By that time, it’s likely that Zulu’s cancer will have progressed to stage four,” Nurse Angie Makhanya who works with the Highway Hospice in Durban says. 
Makhanya was so shocked by the state’s failures that she says she began writing a letter to Health Minister Aaron Motsoaledi herself.

Cancer can be extremely painful: as malignant tumours grow, they can tear through nerves, organs and even bone and about one in two cancer patients will experience some form of pain, according to a 2007 research review published in the Annals of Oncology journal.
Whether the cancer is curable or not, palliative care can help patients manage pain and assist with the psychological aspects of serious illness or dying.
South Africa’s public and private sectors are almost entirely dependent on nonprofit hospices and organisations for palliative care services, says Julia Ambler, director of the nonprofit Palliative Treatment for Children (Patch).
With only 19 hospices in the province, KwaZulu-Natal’s cancer crisis may overwhelm its ability to provide palliative care.
We’re seeing that patients are being discharged without wound dressings or pain medication. Since there are no doctors, there are no follow-up appointments, so hospices will end up providing that service,” says Sarah Fakroodeen, the medical director for the Highway Hospice.
Fakroodeen says she expects walk-ins and referrals to her organisation to increase in the coming months, but warns that many hospices continue to rely on donor funding, a pool of money that is shrinking as people look at cutting costs in hard economic times.

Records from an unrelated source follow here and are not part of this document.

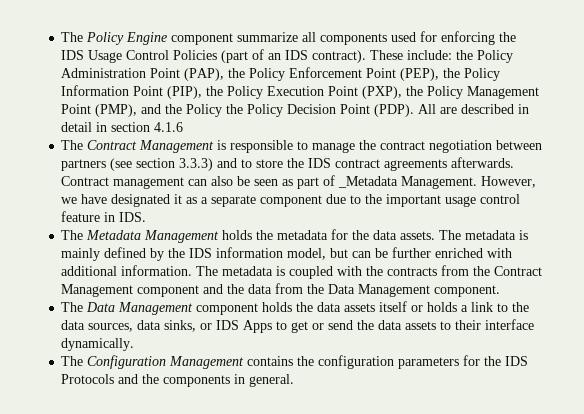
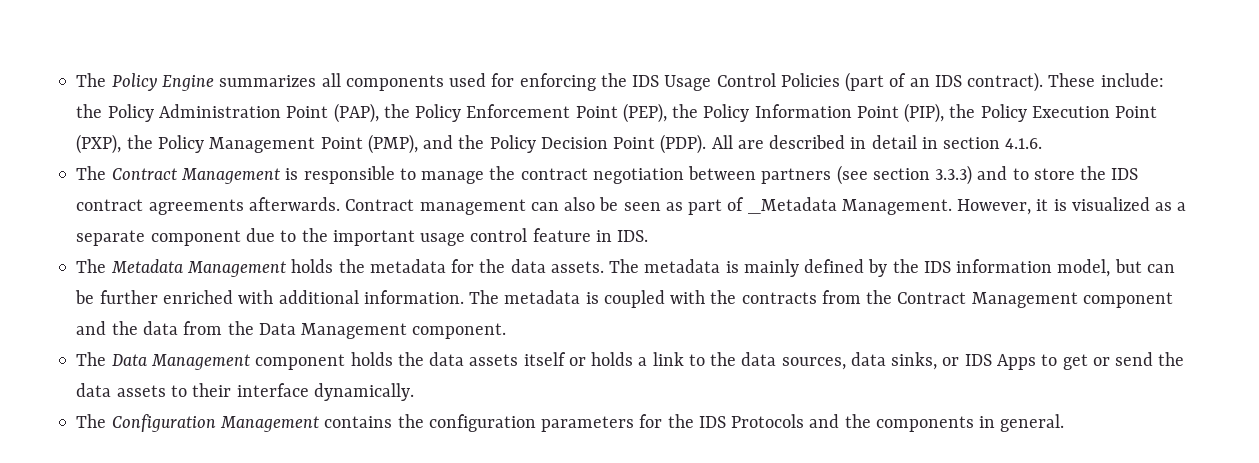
[171,32,299,45] component summarize -> [219,75,317,87] summarizes
[226,104,284,117] the Policy -> (536, 144) none
[154,122,184,132] 4.1.6 -> [1005,138,1043,149] 4.1.6.
[61,194,183,207] we have designated it -> [1036,197,1150,211] it is visualized

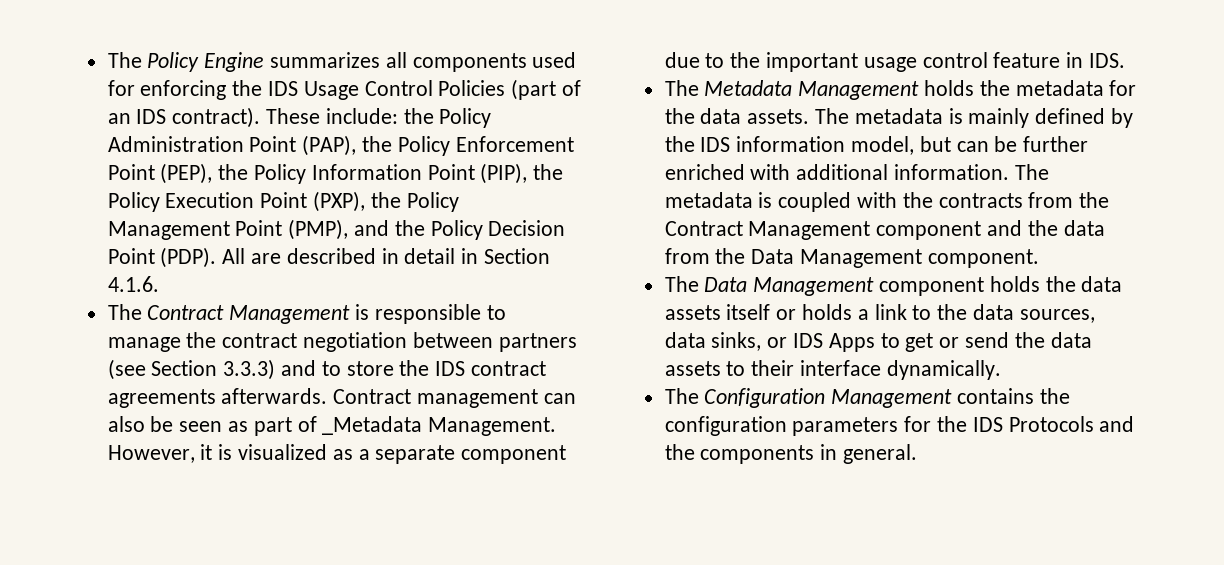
[943,137,1001,149] section -> [484,248,551,264] Section
[872,168,930,180] section -> [151,360,218,376] Section

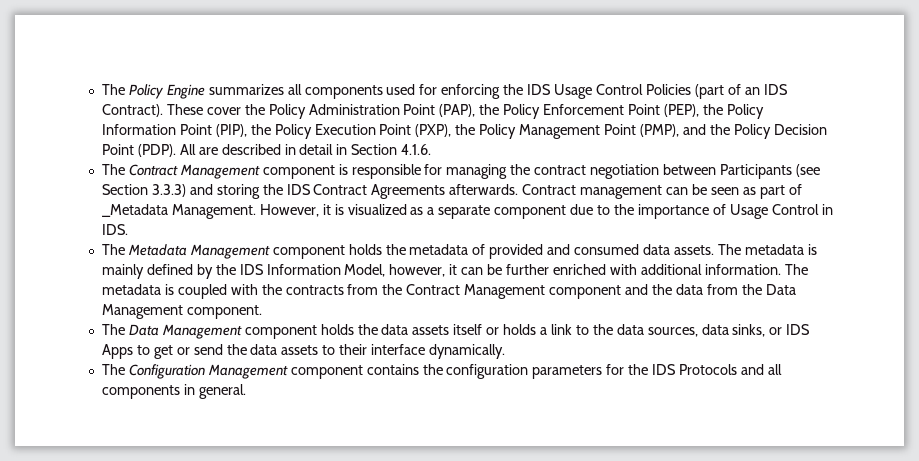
[172,107,398,128] contract). These include: -> [101,104,241,117] Contract). These cover
(351, 314) none -> [262,165,335,179] component
[486,305,506,320] [107,337,181,352] to manage -> [424,164,508,179] for managing
[498,333,577,352] partners -> [719,164,792,179] Participants
[321,360,547,376] [107,389,216,408] to store the IDS contract agreements -> [216,184,446,199] storing the IDS Contract Agreements
[107,416,145,432] also -> (689, 191) none
[766,52,1061,72] important usage control feature -> [637,204,819,219] importance of Usage Control
(920, 90) none -> [272,245,345,259] component
[1109,80,1137,96] [664,108,695,124] for the -> [472,244,640,259] of provided and consumed
[736,136,951,155] information model, but -> [266,264,458,277] Information Model, however, it
(953, 398) none -> [290,365,363,379] component
[664,444,695,460] the -> [767,364,782,375] all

Highway Hospice is one of seven hospices in KwaZulu-Natal that will receive R60 000 each month from the provincial health department, starting in September, as part of a pilot project. A third of the money will go to training public health employees to provide palliative care. The rest will cover only the hospice’s inpatient care and not the home care her staff delivers. She says the department will have to find a way of reaching these patients.
There needs to be co-ordination between us and the hospitals so that we can do more home visits and see bed-bound patients. The people that are relatively well can go and queue [at hospitals, but] these people are so frail they cannot even get to the hospital.”

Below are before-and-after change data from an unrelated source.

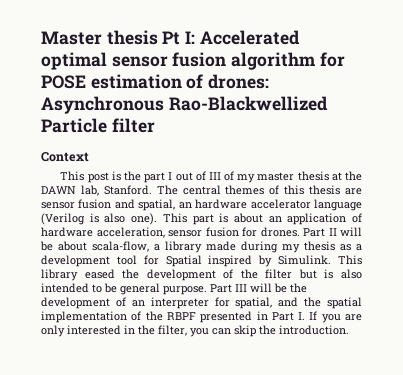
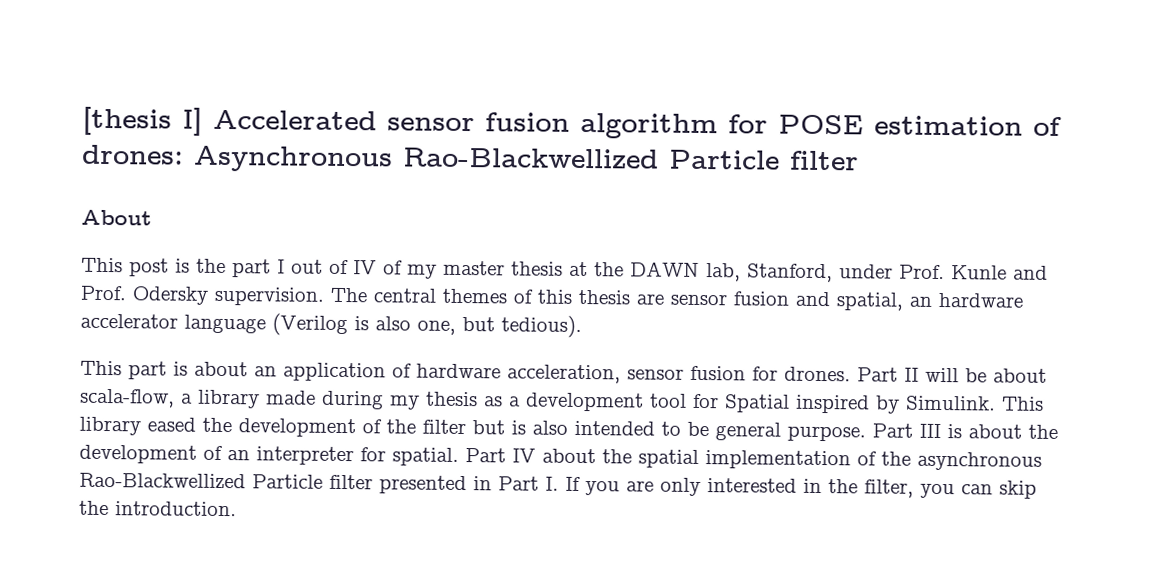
[41,30,300,45] [41,52,107,70] Master thesis Pt I: Accelerated optimal -> [82,106,377,136] [thesis I] Accelerated
[41,152,89,162] Context -> [81,209,152,226] About
[208,172,221,180] III -> [353,260,377,275] IV
[103,185,152,195] Stanford. -> [747,263,1048,283] [80,285,325,306] Stanford, under Prof. Kunle and Prof. Odersky supervision.
[131,213,158,225] one). -> [417,315,582,338] one, but tedious). //
[250,283,287,293] will be -> [947,424,1022,439] is about
[235,297,299,309] spatial, and -> [392,447,596,466] spatial. Part IV about
[166,312,196,320] RBPF -> [917,451,1042,471] [79,472,373,490] asynchronous Rao-Blackwellized Particle filter

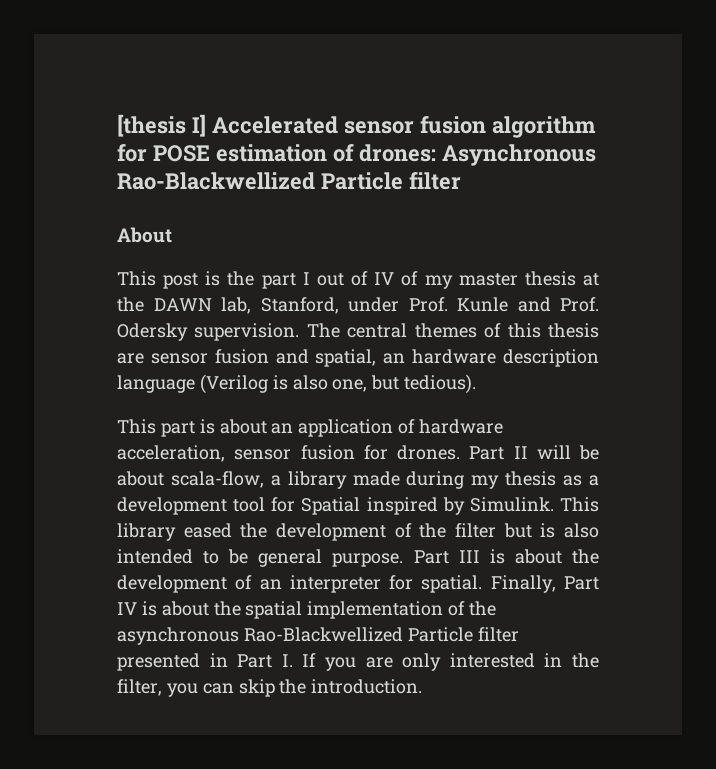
[80,313,178,329] accelerator -> [502,349,599,367] description
(459, 456) none -> [490,575,556,593] Finally,
(536, 455) none -> [141,601,157,616] is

Just 80km away, at the only hospital that still boasts public-sector oncologists, there is often NO medicine to treat those in excruciating pain. Grey’s Hospital in Pietermaritzburg is constantly grappling with a stockout of morphine. Although a delivery of the drug does occurs now and again, the opioid forms an important part of ongoing pain management for the most critically ill patients, and being out of stick is just not acceptable!

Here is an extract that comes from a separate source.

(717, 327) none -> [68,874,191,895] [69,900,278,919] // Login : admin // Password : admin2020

The thought of all of those patients at home tonight with nothing to help with their pain — it’s unbearable,” says Ambler.
Although there may be alternative pain medication for some adult patients, many — including children — are often left without respite, says Andy Gray, senior pharmacology lecturer at the University of KwaZulu-Natal.
He explains: “Once patients need a strong opiate like morphine, there are very few alternatives.”
And for those for whom help came too late and who cannot be cured, the promise of a pill can at least mean the hope of a good death.
Watching a family lose a child is never easy, Ambler says, but it’s not the death that’s the hardest part — it’s the dying.
If there is no hope and the child is going to die, it’s better you give them hope for a pain-free death, a good end of life, a good last few days or months. You can’t change what’s going to happen, but you can change how it happens.”